Advertisement

Emerging From the Shadow of an Icon

Share
Times Staff Writer

A lifelong understudy, Raul Castro takes center stage in Cuba as a man defined more by his contrasts with his iconic older brother than by his own performance: methodical where Fidel Castro is impulsive, awkward in public where Fidel shines in the spotlight, approachable where Fidel has intimidated.

Chroniclers of the Cuban revolution paint a portrait of the acting president as a man at once compassionate and ruthless, more sensitive and family-oriented than Fidel, yet adept in the role of executioner, at least in the early, violent days of their revolution half a century ago.
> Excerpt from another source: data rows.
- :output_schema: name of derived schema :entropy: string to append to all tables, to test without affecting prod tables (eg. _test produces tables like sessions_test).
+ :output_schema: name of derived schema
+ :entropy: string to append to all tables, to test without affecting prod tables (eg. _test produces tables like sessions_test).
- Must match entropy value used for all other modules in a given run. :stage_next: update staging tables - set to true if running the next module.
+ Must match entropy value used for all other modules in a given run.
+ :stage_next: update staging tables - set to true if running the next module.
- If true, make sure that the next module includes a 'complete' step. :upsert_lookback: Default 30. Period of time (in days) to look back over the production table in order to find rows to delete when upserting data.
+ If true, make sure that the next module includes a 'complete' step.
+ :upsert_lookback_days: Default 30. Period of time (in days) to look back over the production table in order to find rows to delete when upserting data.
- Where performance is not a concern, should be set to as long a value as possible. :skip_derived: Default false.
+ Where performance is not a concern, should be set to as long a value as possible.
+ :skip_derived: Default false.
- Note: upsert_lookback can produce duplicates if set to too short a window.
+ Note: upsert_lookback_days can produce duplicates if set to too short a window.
Historians also note that, unlike his brother, the 75-year-old Raul has moderated and moved with the times, embracing modest economic reforms that his brother rejected.

Advertisement

In his 2005 biography of the Castro brothers, “After Fidel,” former CIA Cuba analyst Brian Latell describes the younger Castro as so overshadowed as to be often underestimated.

It was Raul Castro who steered Cuba down the path of Marxism-Leninism, he points out, drawn into the Stalinist fold during a 1953 socialist youth conference in Vienna.
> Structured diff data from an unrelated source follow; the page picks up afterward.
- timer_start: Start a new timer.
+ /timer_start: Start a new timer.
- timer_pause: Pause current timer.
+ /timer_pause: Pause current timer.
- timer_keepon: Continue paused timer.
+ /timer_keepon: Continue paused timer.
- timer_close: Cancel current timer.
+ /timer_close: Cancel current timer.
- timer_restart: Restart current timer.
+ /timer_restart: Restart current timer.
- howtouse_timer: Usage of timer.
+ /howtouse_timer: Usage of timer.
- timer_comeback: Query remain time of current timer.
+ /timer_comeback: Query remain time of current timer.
It was also the younger Castro who first met Ernesto “Che” Guevara, the charismatic Argentine doctor-cum-leftist radical who was often to supplant Raul as the revolution’s No. 2 until Guevara’s death in 1967 fighting a doomed rebel cause in Bolivia.

And it was the heir apparent who negotiated lucrative and strategic support from Moscow, including his July 1962 Kremlin visit that secured a Soviet promise to deploy medium-range missiles to the island, a move that brought the world to the brink of nuclear conflagration three months later.

As defense minister, Raul Castro built a formidable army that defeated U.S. forays, including the bungled 1961 Bay of Pigs invasion and the airspace intrusions of radical exiles in the late 1990s.

The strongest institution in the country, the Cuban military has never suffered an internal upheaval or engendered a coup attempt. Only one senior officer has ever defected.

Advertisement

Raul Castro’s staunch Marxist beliefs and fierce anti-American rhetoric have softened in the years since the Soviet Union’s demise and the devastating cutoff of oil and subsidies from Cuba’s erstwhile communist benefactors.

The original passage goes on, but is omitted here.